Yankees present comic opera: Return of Billy Martin, Part IV

Baseball's longest-running soap opera is back in New York, and for the moment at least it is the Yankees -- rather than the Mets -- who are splattered all over the tabloids and getting the big play on TV. And people wonder why George Steinbrenner did it? The only surprising thing, really, is that he waited as long as he did before making his latest publicity grab by firing Yogi Berra and bringing back Billy Martin to manage the team for yet a fourth time.

As anyone who has followed the Yankee owner's career is well aware, the only things that matter to him are winning and being the center of attention -- not necessarily in that order. George has never been known for his patience, and undoubtedly disliked seeing his team in the cellar via a 6-10 start. But it's a good guess that these things bothered him a lot more every time he looked at the National League standings or read another story about the rising fortunes of the Mets.

But Billy Martin? How could any owner entrust a multi-million dollar operation to a brawling problem child who couldn't stay out of trouble if he tried -- and who we all know isn't going to try? More to the point, how could this particular owner start all over again with a manager who has feuded with him off and on since 1976, and whom he has already fired on three previous occasions?

Again, though, the answer is easy. In fact you might say, paraphrasing one of Martin's own more famous statements, that he and Steinbrenner deserve each other: one is a born troublemaker, and the other one thrives on such turmoil.

In many ways, then, the move makes sense. Steinbrenner actually enjoys the turbulence that inevitably swirls around Martin. Meanwhile he'll get the the headlines and the boost in TV ratings he craves, at least for a while. And unless things are different from every previous time Billy came on the scene, he'll get an increase in attendance as well.

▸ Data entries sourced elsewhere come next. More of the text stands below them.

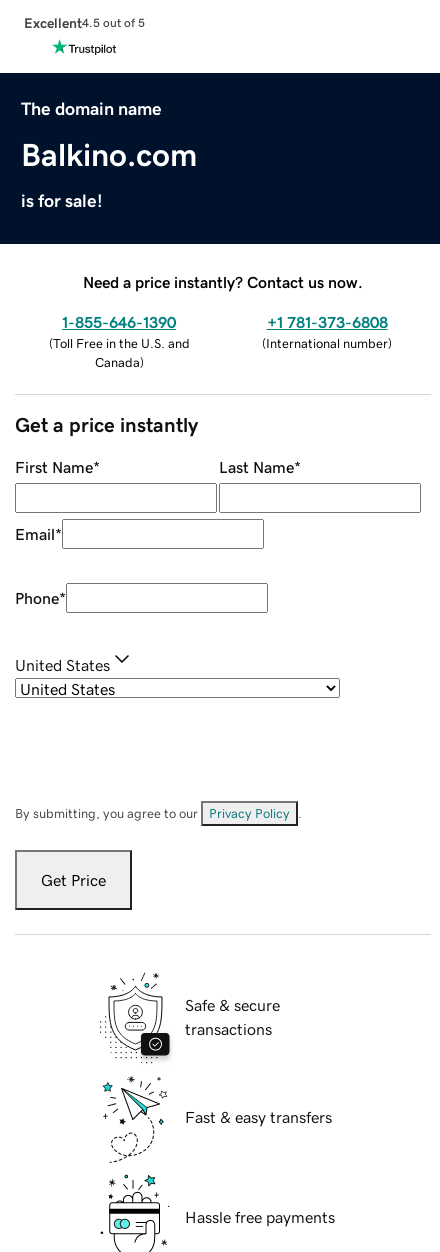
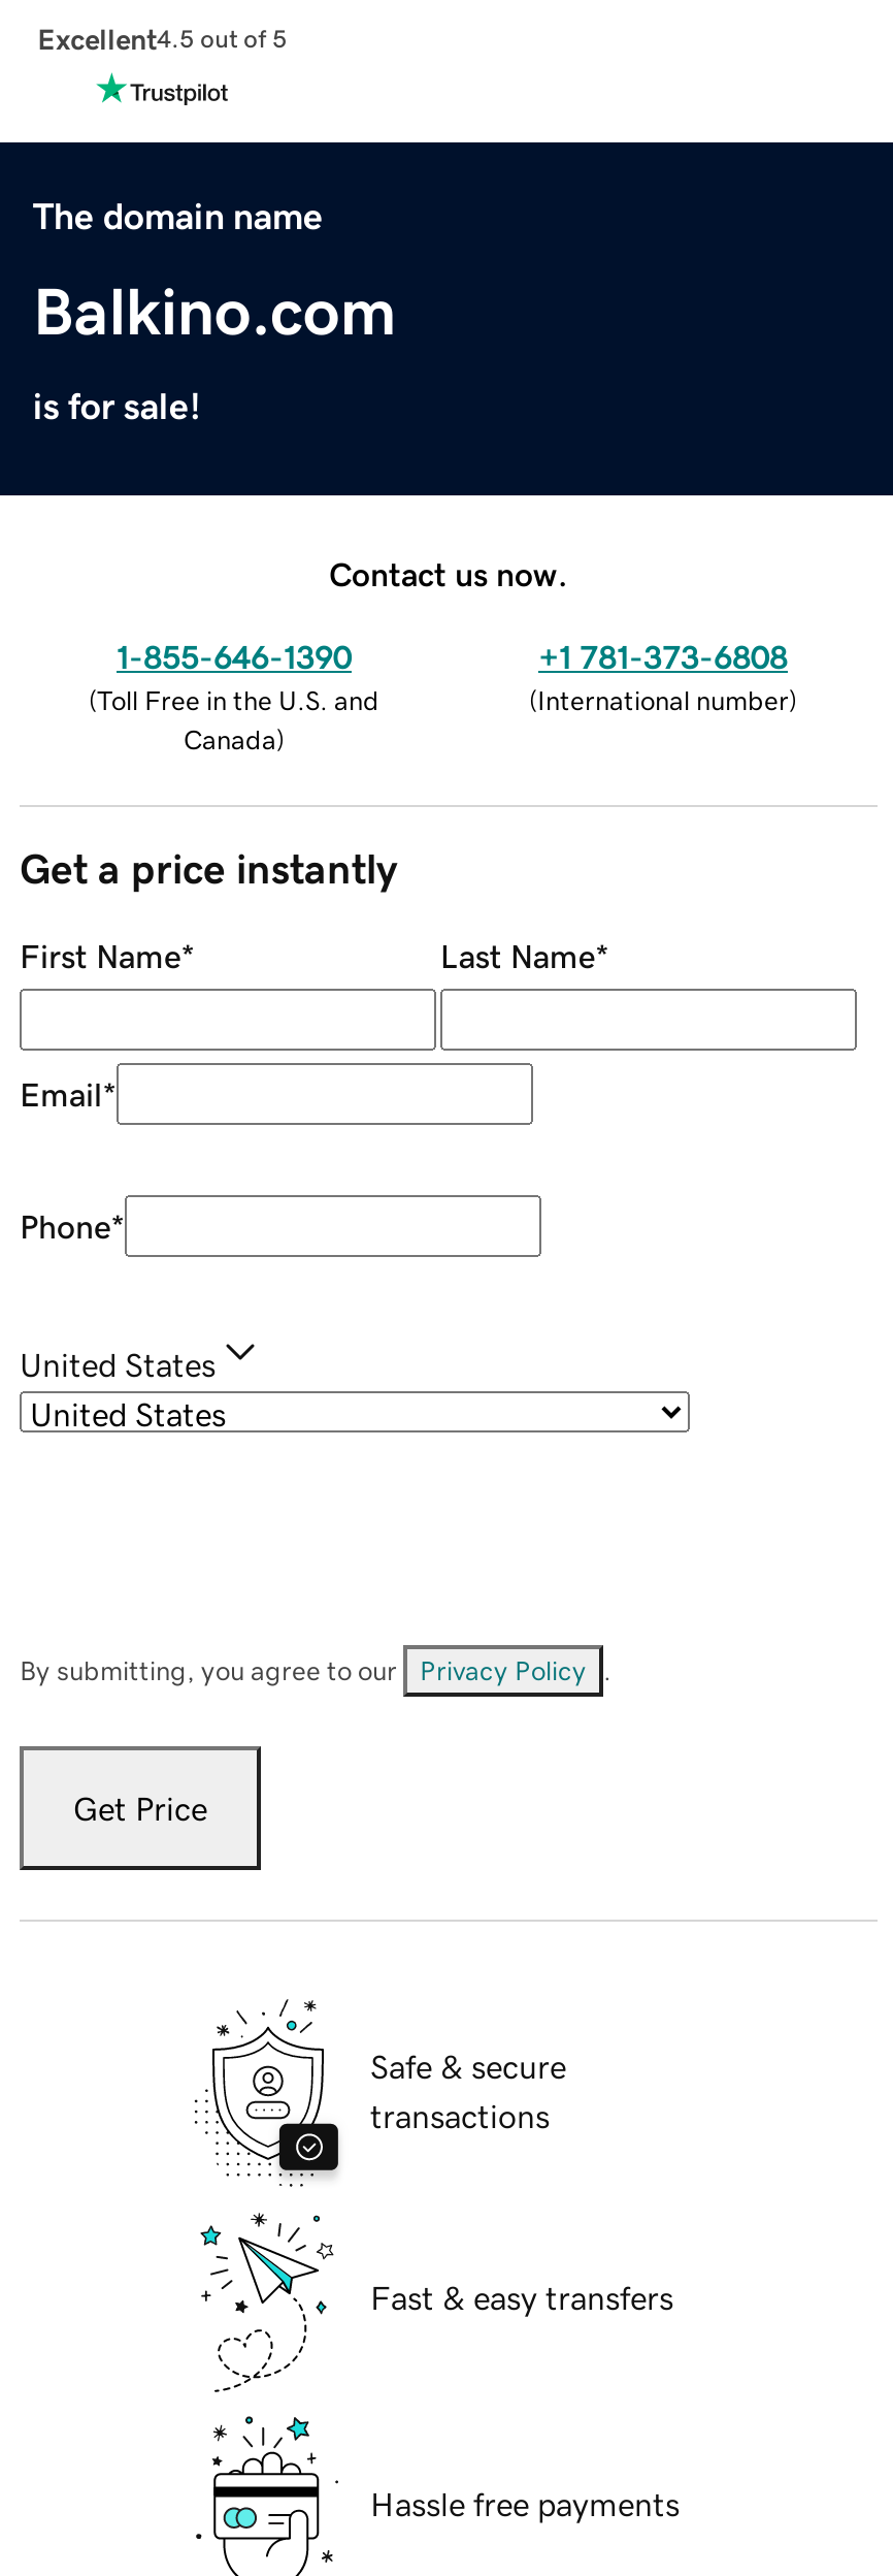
[83,274,363,290] Need a price instantly? Contact us now. -> [329,556,568,590] Contact us now.

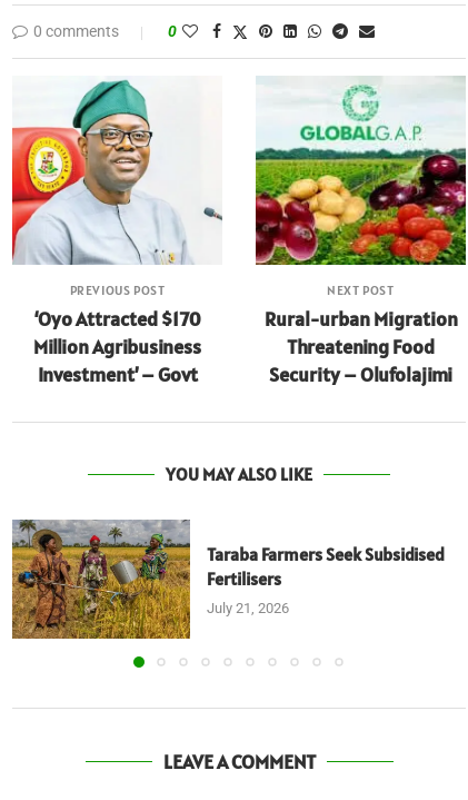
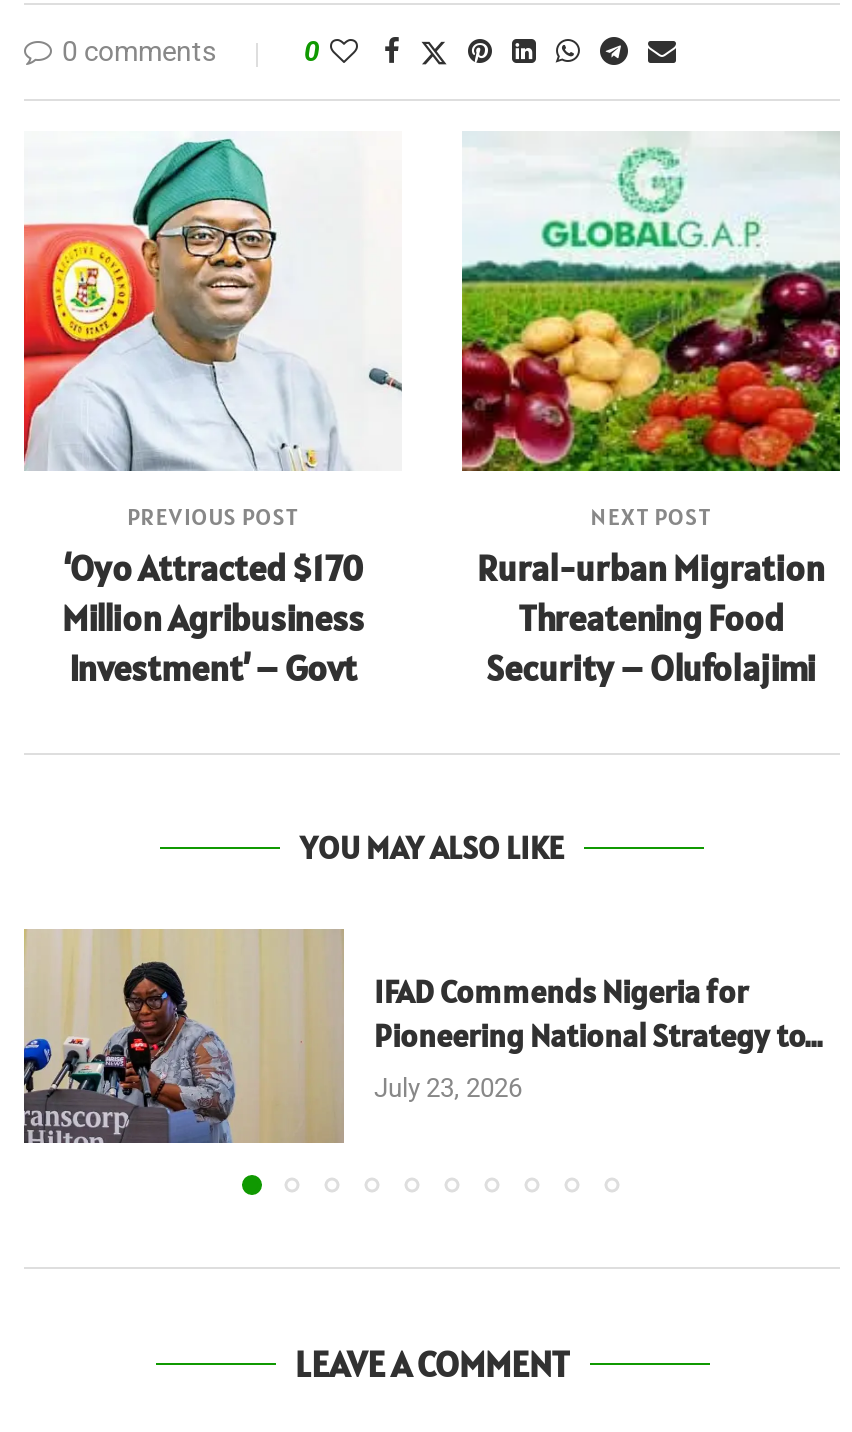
[11,520,445,640] [image] | Taraba Farmers Seek Subsidised | Fertilisers | July 21, 2026 -> [22,929,822,1145] [image] | IFAD Commends Nigeria for | Pioneering National Strategy to... | July 23, 2026

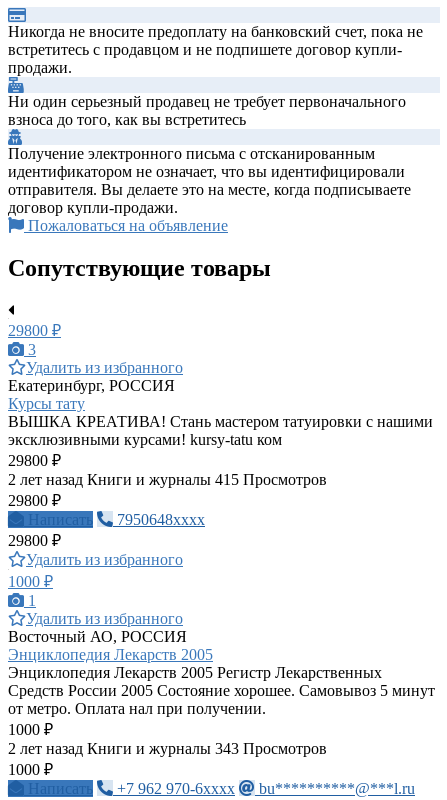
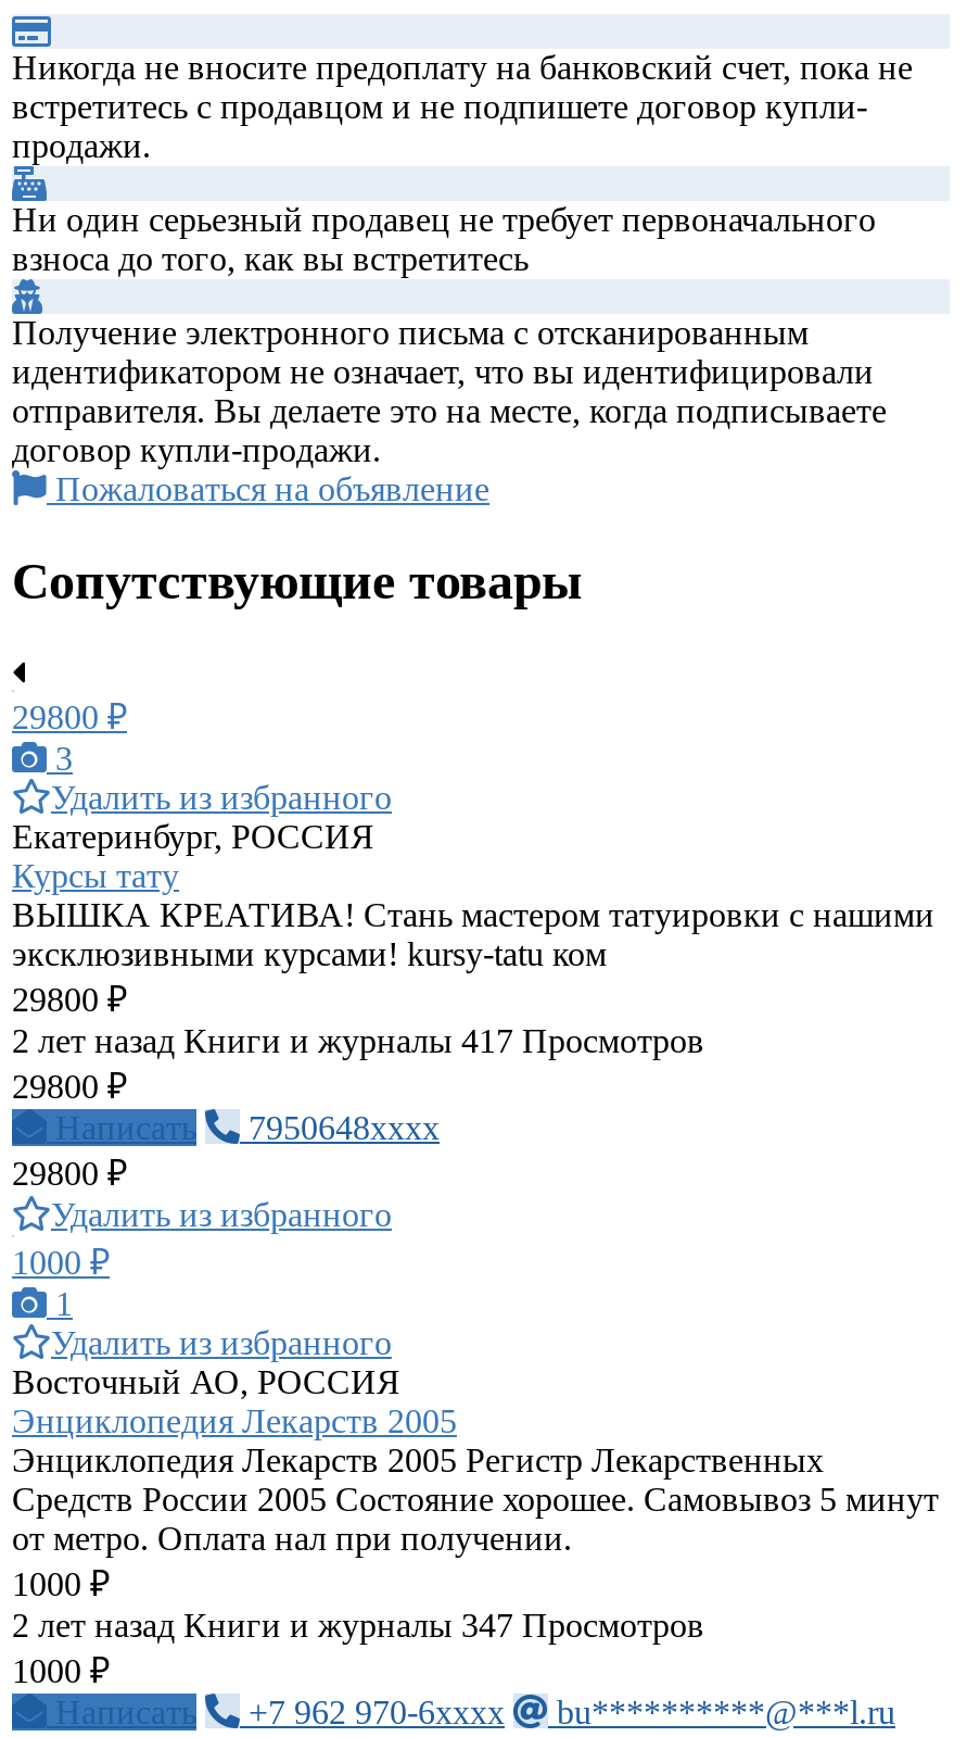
[8,471,327,488] 2 лет назад Книги и журналы 415 Просмотров -> [12,1022,704,1059] 2 лет назад Книги и журналы 417 Просмотров
[8,740,327,757] 2 лет назад Книги и журналы 343 Просмотров -> [12,1607,704,1644] 2 лет назад Книги и журналы 347 Просмотров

Will he also get a winner? That one's trickier, depending on the performance of his own players plus others. He might, though, for whatever else you say about Billy Martin, no one can deny that in a career spanning more than three decades as a player or manager, he has been a winner. As his old mentor, Casey Stengel, used to say, ``You can look it up.''

Billy was the sparkplug of those mighty Yankee teams of the 1950s, and although he had only a .257 lifetime batting average he hit .333 in World Series play and was the type who rose to the occasion. It was his diving catch of Jackie Robinson's twisting popup that saved the 1952 classic, while the next year he had a record 12 hits with two homers and eight RBIs, including the Series winner in the ninth inning of the last game.

As a manager, Martin turned losing teams into winners at Minnesota in 1969, at Detroit in 1972, at Texas in 1974, in New York a couple of times, and in Oakland in 1980. All of these teams except Texas won at least division titles, while the job he did with the Rangers was arguably the best one of all -- leading a sorry club that had been last the year before to a second-place finish that earned him Manager of the Year honors.

Martin is the type of manager who gets really involved in running the game. And unlike some pilots who insist that it all depends on your personnel, Billy believes that a manager operating this way can affect the outcome of a significant number of games during the season. Given his record of success, who is going to argue with him?

But the flip side of that record is the man's boundless capacity for self-destruction. Billy has a long history of feuding with his players as well as with the people who pay his salary (the latter habit undoubtedly explaining why despite his success he has never held any managerial job longer than three years). His penchant for putting his foot in his mouth is perhaps best illustrated by the comment that got him fired in 1978 when he said Reggie Jackson and Steinbrenner deserved each other because ``one's a born liar and the other's convicted'' (apparently referring to the owner's guilty plea in 1974 to giving a false explanation for a political campaign contribution). Billy hasn't always confined his temper to the verbal area either, as in the much-publicized barroom fight with a marshmallow salesman that cost him another job.

His current tenure doesn't really figure to be very long either -- perhaps even just to the end of this season. Lou Piniella, a longtime favorite as player and coach, is supposedly in line for the manager's job at some point. And some reports say Martin wasn't really the first choice now -- that he only got the job after former Baltimore pilot Earl Weaver rejected it.

Whatever the facts, one thing is clear: Steinbrenner acted precipitously and ruthlessly in the case of Berra, a long-time loyal Yankee who surely deserved more than 16 games to get his team going -- especially with his record of having guided previous Yankee and Met teams to pennants. Steinbrenner is a ``What have you done for me lately'' guy, though, and no one was really surprised when it all happened.

So for a while, at least, all eyes will be focused on Martin as we wait to see if this fourth time around can approach his first Yankee managerial stint (pennants in 1976 and 1977) or will be more like the other two (fourth place in 1979 and third in 1983).